For many organizations, today’s data center extends to the cloud in the form of Amazon Web Services (AWS). If you’re looking at automating data center operations across on-premises infrastructure and AWS, then Eucalyptus could be a tool worth exploring.

The official name of this open source tool is now HPE Helion Eucalyptus since its 2014 purchase. Born in an open grid project at Rice University, Eucalyptus treats everything it manages as a cloud instance, whether that cloud is a private, on-premises cloud, or hosted in AWS. With HPE’s purchase, Eucalyptus received more support so that it continues to bring many different virtualized infrastructure pieces in the local data center together with their AWS analogs. If your local hardware is from HPE, this is a natural tool to consider, but even if your hardware has a different badge, Eucalyptus is a solid option for AWS customers.


  Chef is a suite of products that is open source and commercial — organizations can begin their work with Chef in the open source components and either grow capabilities through integration or shift to the commercial version if the requirements demand.

Chef is written in Ruby and provides a framework in which users can write “recipes” in a Ruby-like language. Those recipes can implement processes that span an entire infrastructure or focus on a single component. The three components of Chef — Chef, Inspect, and Habitat — can be used alone or together for a complete DevOps framework. If you’re currently an agile shop and want to move toward DevOps, Chef is a candidate to get you there

Ansible Tower

  Ansible Tower is Red Hat’s automation platform for Red Hat Linux and beyond.

Ansible Tower is designed to be a software framework that supports disciplines ranging from agile development to DevOps to continuous delivery. If you run a Linux shop that needs to automate the data center, then Ansible Tower is the sort of package that should be on your short list of software candidates.


Much of data center automation revolves around software and for many in the agile and open source communities, software revolves around Git. Git is an open source code repository and version control system that is a key ingredient in many organizations’ agile and DevOps workflows.

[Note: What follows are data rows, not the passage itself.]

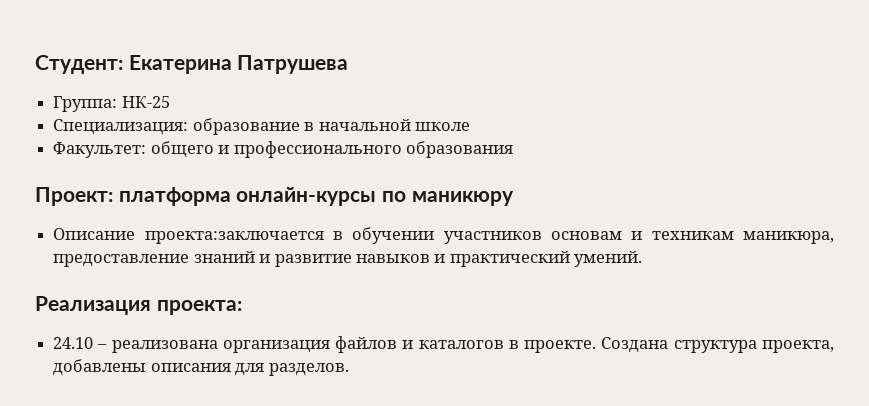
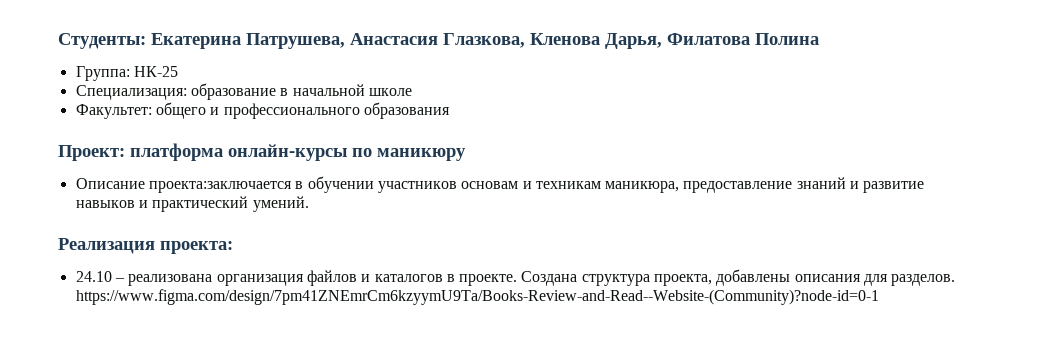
- Студент: Екатерина Патрушева
+ Студенты: Екатерина Патрушева, Анастасия Глазкова, Кленова Дарья, Филатова Полина
- Создана структура проекта, добавлены описания для разделов.
+ Создана структура проекта, добавлены описания для разделов. https://www.figma.com/design/7pm41ZNEmrCm6kzyymU9Ta/Books-Review-and-Read--Website-(Community)?node-id=0-1

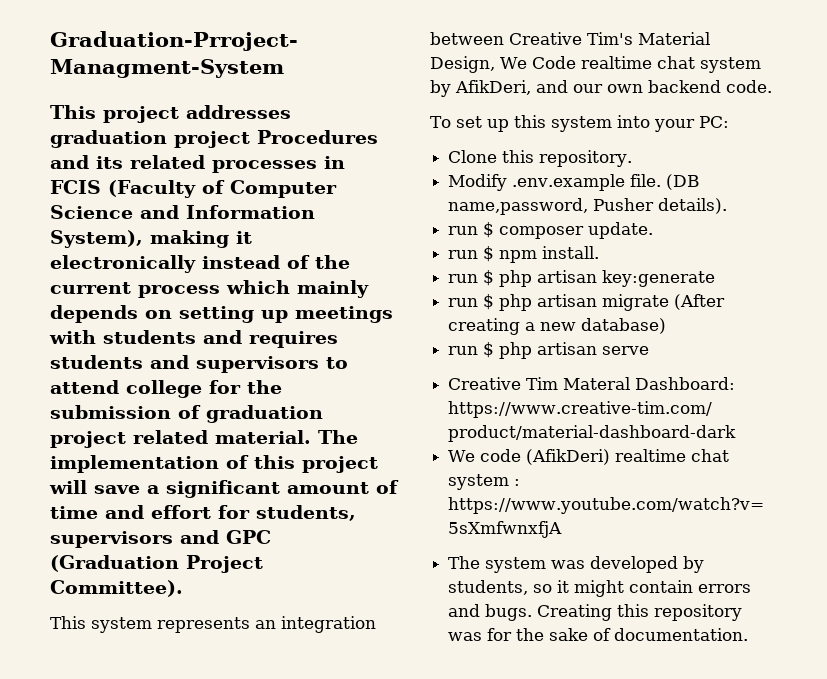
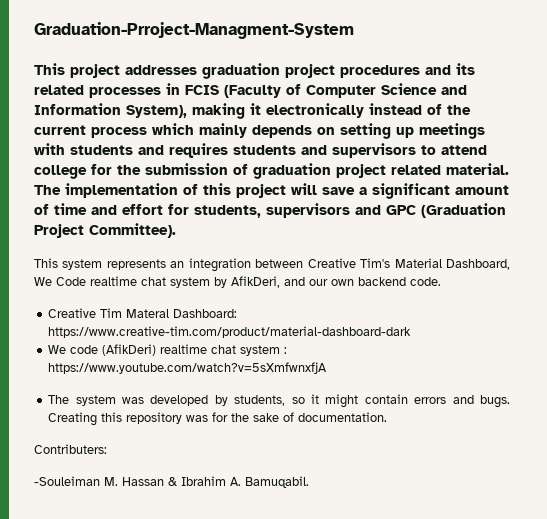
- This project addresses graduation project Procedures and its related processes in FCIS (Faculty of Computer Science and Information System), making it electronically instead of the current process which mainly depends on setting up meetings with students and requires students and supervisors to attend college for the submission of graduation project related material.
+ This project addresses graduation project procedures and its related processes in FCIS (Faculty of Computer Science and Information System), making it electronically instead of the current process which mainly depends on setting up meetings with students and requires students and supervisors to attend college for the submission of graduation project related material.
- This system represents an integration between Creative Tim's Material Design, We Code realtime chat system by AfikDeri, and our own backend code.
+ This system represents an integration between Creative Tim's Material Dashboard, We Code realtime chat system by AfikDeri, and our own backend code.
- To set up this system into your PC:
- Clone this repository.
- Modify .env.example file. (DB name,password, Pusher details).
- run $ composer update.
- run $ npm install.
- run $ php artisan key:generate
- run $ php artisan migrate (After creating a new database)
- run $ php artisan serve
+ Contributers:
+ -Souleiman M. Hassan & Ibrahim A. Bamuqabil.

Git has the advantage of being widely known in the development community. There are relatively few developers who don’t have at least some experience with Git through Github. With a huge pool of platform expertise, a huge open source community, and software that is relatively easy to install and configure, Git can be a piece of your automation environment, no matter which other pieces of software you include in the infrastructure.

So there they are. Nine tools that you should know about if you’re looking to automate your data center or any significant piece of your data infrastructure. Are you using any of these? Have you tried one and decided not to use it? Let me know what you think about these tools and the others that can help when it’s time to turn automation loose on your data center.